Veröffentlicht am: 05.01.18

Herausfordernd im Kampf gegen Viren ist, dass sie im Wesentlichen nur aus einem „Bauplan“ für sich selbst, einer Hülle sowie einigen wenigen „Werkzeugen“ in Form von Proteinen bestehen. Diese Werkzeuge sorgen dafür, dass die infizierten Zellen − eines Organismus oder einer Zellkultur − neue Viruspartikel synthetisieren und freisetzen. Nur mit „Hilfe“ von Zellen können sich Viren vermehren. Daher waren Infektionen durch Viren lange Zeit erheblich schwieriger zu bekämpfen, ohne den Wirtsorganismus zu schädigen, als Infektionen durch Bakterien.

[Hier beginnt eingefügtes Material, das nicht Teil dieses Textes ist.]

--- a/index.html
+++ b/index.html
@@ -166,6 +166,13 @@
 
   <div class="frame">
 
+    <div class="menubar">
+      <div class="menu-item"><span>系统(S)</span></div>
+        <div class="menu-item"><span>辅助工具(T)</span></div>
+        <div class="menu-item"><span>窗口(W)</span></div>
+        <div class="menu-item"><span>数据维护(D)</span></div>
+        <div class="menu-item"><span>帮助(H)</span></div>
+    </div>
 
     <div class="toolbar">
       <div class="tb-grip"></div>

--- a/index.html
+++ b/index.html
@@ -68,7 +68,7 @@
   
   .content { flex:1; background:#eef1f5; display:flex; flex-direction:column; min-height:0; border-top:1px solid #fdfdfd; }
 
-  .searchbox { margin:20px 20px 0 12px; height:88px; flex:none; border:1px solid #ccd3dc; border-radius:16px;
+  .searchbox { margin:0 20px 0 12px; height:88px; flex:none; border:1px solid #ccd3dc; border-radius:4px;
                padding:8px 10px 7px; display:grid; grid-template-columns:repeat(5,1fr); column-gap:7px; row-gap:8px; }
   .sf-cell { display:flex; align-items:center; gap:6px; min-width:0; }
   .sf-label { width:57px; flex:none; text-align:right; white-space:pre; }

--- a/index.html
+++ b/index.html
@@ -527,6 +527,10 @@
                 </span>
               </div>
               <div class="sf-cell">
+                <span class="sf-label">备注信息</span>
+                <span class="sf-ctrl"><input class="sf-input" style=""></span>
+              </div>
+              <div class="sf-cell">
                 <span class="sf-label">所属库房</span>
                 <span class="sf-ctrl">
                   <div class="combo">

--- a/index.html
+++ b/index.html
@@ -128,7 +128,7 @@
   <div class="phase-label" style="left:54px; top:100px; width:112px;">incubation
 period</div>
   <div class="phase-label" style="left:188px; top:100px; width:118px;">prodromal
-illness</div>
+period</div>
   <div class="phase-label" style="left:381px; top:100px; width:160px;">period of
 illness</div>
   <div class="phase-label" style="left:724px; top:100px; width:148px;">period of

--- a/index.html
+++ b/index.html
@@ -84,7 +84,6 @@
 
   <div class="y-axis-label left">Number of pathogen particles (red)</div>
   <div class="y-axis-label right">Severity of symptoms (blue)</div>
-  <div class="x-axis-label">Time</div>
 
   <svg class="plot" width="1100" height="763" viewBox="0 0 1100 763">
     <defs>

Erfolge einer antiviralen Therapie gelangen erstmals in den 1960er-Jahren mit sogenannten Antimetaboliten etwa gegen Herpesviren oder in den 1980er Jahren gegen das HI-Virus als Ursache des Immundefizienz-Syndrom (Aids).

Neuentwicklungen richten sich zunehmend gezielt gegen bestimmte Virusproteine und sind daher in der Regel deutlich besser verträglich als Antimetaboliten. Jüngstes Beispiel dafür sind die neuen DAA (direkt wirkende antivirale Wirkstoffe) zur Behandlung der Hepatitis C, von der geschätzt rund 140.000 Menschen in Deutschland betroffen sind. Die DAA haben die Behandlung dieser schweren Erkrankung revolutioniert und herkömmlichen Therapien in kürzester Zeit komplett abgelöst.

Das Fokusthema Viruserkrankungen gibt einen ausführlichen Überblick über die wichtigsten therapeutischen Meilensteine und deren Eingang in den Behandlungsalltag. Zudem werden die Verbrauchs- und Ausgabenentwicklungen für die jeweiligen Einsatzgebiete dargestellt.

Detailliert erfolgt eine Darstellung der jeweiligen Versorgungssituation bei HIV/Aids, Hepatitis B und C sowie bei Herpes-Infektionen.